▸ **Exercise brief**:
Of all the lines in the entries below, give again exactly those starting at the line containing "- What's this initiative about?." and ending at the line containing "- Week 7 -10/16", both ends included, and no others.

Version difference data
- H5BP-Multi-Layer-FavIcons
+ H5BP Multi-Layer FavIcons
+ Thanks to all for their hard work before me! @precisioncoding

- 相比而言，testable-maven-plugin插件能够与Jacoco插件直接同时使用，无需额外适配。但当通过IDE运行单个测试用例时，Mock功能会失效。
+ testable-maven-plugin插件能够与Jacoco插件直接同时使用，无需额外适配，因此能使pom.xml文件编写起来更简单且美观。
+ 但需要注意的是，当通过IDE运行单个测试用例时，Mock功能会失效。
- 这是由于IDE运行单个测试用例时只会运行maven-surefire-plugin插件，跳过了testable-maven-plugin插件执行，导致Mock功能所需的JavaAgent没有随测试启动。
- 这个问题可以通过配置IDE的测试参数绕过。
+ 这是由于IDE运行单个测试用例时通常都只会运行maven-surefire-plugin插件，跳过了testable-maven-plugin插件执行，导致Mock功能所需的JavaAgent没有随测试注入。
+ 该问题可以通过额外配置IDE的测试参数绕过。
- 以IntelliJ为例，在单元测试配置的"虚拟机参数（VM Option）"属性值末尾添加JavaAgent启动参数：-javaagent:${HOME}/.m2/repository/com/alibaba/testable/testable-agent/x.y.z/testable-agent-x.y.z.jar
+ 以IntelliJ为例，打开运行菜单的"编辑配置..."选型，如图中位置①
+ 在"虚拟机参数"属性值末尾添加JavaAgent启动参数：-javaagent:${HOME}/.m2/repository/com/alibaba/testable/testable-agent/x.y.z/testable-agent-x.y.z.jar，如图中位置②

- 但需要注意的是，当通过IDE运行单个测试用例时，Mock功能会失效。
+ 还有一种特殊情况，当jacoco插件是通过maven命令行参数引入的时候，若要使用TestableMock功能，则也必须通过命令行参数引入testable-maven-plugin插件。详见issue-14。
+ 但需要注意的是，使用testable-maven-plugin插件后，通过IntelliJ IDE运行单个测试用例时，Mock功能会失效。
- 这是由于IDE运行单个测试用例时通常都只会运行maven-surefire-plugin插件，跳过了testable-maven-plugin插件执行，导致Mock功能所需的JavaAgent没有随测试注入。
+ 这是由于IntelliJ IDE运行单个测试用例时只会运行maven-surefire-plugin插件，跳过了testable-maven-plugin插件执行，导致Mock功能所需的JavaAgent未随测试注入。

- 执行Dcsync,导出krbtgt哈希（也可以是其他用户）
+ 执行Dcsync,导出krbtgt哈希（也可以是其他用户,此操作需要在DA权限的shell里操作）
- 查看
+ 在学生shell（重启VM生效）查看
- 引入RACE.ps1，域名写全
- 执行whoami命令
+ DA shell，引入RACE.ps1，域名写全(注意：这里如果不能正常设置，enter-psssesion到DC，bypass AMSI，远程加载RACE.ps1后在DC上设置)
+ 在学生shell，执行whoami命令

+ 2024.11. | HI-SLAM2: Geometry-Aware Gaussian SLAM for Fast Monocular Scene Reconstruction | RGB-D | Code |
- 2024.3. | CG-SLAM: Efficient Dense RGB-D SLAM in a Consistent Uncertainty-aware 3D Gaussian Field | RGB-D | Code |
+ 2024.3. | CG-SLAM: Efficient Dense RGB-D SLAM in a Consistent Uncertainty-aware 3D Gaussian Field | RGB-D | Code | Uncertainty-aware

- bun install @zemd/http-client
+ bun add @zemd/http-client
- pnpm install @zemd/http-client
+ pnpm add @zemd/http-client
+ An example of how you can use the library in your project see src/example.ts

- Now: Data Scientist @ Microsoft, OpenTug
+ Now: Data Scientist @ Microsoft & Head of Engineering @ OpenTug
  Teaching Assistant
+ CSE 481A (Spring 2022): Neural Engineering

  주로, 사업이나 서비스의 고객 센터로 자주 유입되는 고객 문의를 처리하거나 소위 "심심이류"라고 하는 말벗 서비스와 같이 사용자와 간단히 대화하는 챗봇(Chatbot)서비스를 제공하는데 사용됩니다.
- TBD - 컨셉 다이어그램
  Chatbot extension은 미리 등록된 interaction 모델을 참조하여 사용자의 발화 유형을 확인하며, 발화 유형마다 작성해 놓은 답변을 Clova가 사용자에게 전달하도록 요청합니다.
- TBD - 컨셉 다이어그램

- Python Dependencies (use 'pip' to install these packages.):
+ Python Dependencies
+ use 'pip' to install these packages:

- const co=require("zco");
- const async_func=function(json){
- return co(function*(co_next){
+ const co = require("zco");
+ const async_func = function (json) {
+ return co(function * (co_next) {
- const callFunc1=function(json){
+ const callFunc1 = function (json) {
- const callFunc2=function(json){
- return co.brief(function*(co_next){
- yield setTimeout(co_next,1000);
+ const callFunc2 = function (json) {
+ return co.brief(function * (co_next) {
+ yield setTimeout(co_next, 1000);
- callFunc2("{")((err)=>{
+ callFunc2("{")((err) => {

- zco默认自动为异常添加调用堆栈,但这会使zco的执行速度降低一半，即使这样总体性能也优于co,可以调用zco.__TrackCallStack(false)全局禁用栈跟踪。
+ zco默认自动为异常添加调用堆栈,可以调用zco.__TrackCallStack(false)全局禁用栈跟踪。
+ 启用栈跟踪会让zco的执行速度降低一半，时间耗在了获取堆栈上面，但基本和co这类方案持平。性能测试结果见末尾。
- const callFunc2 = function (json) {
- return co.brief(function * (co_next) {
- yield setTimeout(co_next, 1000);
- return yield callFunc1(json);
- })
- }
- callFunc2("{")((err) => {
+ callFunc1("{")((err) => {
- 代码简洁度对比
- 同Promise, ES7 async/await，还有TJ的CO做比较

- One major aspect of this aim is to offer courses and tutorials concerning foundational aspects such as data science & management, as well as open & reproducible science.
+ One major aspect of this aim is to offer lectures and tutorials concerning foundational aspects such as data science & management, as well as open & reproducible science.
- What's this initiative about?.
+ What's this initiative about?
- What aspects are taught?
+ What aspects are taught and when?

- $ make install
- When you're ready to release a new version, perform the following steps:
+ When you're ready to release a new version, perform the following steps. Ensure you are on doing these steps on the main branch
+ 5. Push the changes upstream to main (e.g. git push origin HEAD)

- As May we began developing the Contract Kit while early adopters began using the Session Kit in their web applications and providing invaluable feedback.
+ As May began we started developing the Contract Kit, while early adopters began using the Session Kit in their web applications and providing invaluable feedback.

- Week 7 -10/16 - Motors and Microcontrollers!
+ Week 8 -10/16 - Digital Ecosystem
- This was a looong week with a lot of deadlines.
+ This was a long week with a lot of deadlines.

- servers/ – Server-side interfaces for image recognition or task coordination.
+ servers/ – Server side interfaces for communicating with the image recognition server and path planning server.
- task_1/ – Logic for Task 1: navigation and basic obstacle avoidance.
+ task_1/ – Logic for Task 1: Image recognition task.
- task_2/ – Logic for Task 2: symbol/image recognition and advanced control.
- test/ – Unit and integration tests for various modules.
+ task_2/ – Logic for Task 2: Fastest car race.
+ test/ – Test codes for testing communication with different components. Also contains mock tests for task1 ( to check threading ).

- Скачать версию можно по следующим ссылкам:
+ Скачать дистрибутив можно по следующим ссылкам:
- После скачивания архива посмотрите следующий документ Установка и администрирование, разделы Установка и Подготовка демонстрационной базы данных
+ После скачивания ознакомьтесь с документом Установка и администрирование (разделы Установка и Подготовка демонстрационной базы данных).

▸ **Exercise solution**:
- What's this initiative about?.
+ What's this initiative about?
- What aspects are taught?
+ What aspects are taught and when?

- $ make install
- When you're ready to release a new version, perform the following steps:
+ When you're ready to release a new version, perform the following steps. Ensure you are on doing these steps on the main branch
+ 5. Push the changes upstream to main (e.g. git push origin HEAD)

- As May we began developing the Contract Kit while early adopters began using the Session Kit in their web applications and providing invaluable feedback.
+ As May began we started developing the Contract Kit, while early adopters began using the Session Kit in their web applications and providing invaluable feedback.

- Week 7 -10/16 - Motors and Microcontrollers!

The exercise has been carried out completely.